Problem
Only the pictures are to be dropped, and the rest of the data should be copied exactly.
(Beginning of Information provided)
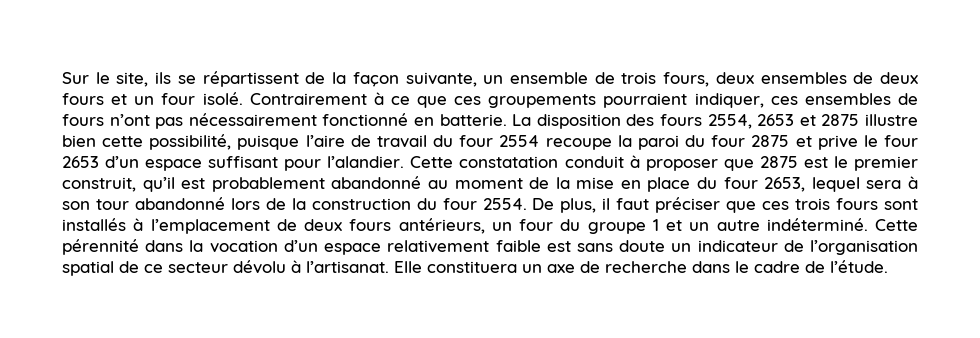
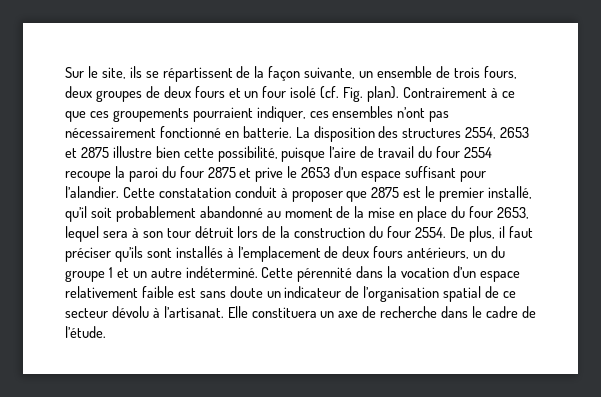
- Sur le site, ils se répartissent de la façon suivante, un ensemble de trois fours, deux ensembles de deux fours et un four isolé.
+ Sur le site, ils se répartissent de la façon suivante, un ensemble de trois fours, deux groupes de deux fours et un four isolé (cf. Fig. plan).
- Contrairement à ce que ces groupements pourraient indiquer, ces ensembles de fours n’ont pas nécessairement fonctionné en batterie.
+ Contrairement à ce que ces groupements pourraient indiquer, ces ensembles n’ont pas nécessairement fonctionné en batterie.
- La disposition des fours 2554, 2653 et 2875 illustre bien cette possibilité, puisque l’aire de travail du four 2554 recoupe la paroi du four 2875 et prive le four 2653 d’un espace suffisant pour l’alandier.
+ La disposition des structures 2554, 2653 et 2875 illustre bien cette possibilité, puisque l’aire de travail du four 2554 recoupe la paroi du four 2875 et prive le 2653 d’un espace suffisant pour l’alandier.
- Cette constatation conduit à proposer que 2875 est le premier construit, qu’il est probablement abandonné au moment de la mise en place du four 2653, lequel sera à son tour abandonné lors de la construction du four 2554.
+ Cette constatation conduit à proposer que 2875 est le premier installé, qu’il soit probablement abandonné au moment de la mise en place du four 2653, lequel sera à son tour détruit lors de la construction du four 2554.
- De plus, il faut préciser que ces trois fours sont installés à l’emplacement de deux fours antérieurs, un four du groupe 1 et un autre indéterminé.
+ De plus, il faut préciser qu’ils sont installés à l’emplacement de deux fours antérieurs, un du groupe 1 et un autre indéterminé.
(End of Information provided)
Solution below
- Sur le site, ils se répartissent de la façon suivante, un ensemble de trois fours, deux ensembles de deux fours et un four isolé.
+ Sur le site, ils se répartissent de la façon suivante, un ensemble de trois fours, deux groupes de deux fours et un four isolé (cf. Fig. plan).
- Contrairement à ce que ces groupements pourraient indiquer, ces ensembles de fours n’ont pas nécessairement fonctionné en batterie.
+ Contrairement à ce que ces groupements pourraient indiquer, ces ensembles n’ont pas nécessairement fonctionné en batterie.
- La disposition des fours 2554, 2653 et 2875 illustre bien cette possibilité, puisque l’aire de travail du four 2554 recoupe la paroi du four 2875 et prive le four 2653 d’un espace suffisant pour l’alandier.
+ La disposition des structures 2554, 2653 et 2875 illustre bien cette possibilité, puisque l’aire de travail du four 2554 recoupe la paroi du four 2875 et prive le 2653 d’un espace suffisant pour l’alandier.
- Cette constatation conduit à proposer que 2875 est le premier construit, qu’il est probablement abandonné au moment de la mise en place du four 2653, lequel sera à son tour abandonné lors de la construction du four 2554.
+ Cette constatation conduit à proposer que 2875 est le premier installé, qu’il soit probablement abandonné au moment de la mise en place du four 2653, lequel sera à son tour détruit lors de la construction du four 2554.
- De plus, il faut préciser que ces trois fours sont installés à l’emplacement de deux fours antérieurs, un four du groupe 1 et un autre indéterminé.
+ De plus, il faut préciser qu’ils sont installés à l’emplacement de deux fours antérieurs, un du groupe 1 et un autre indéterminé.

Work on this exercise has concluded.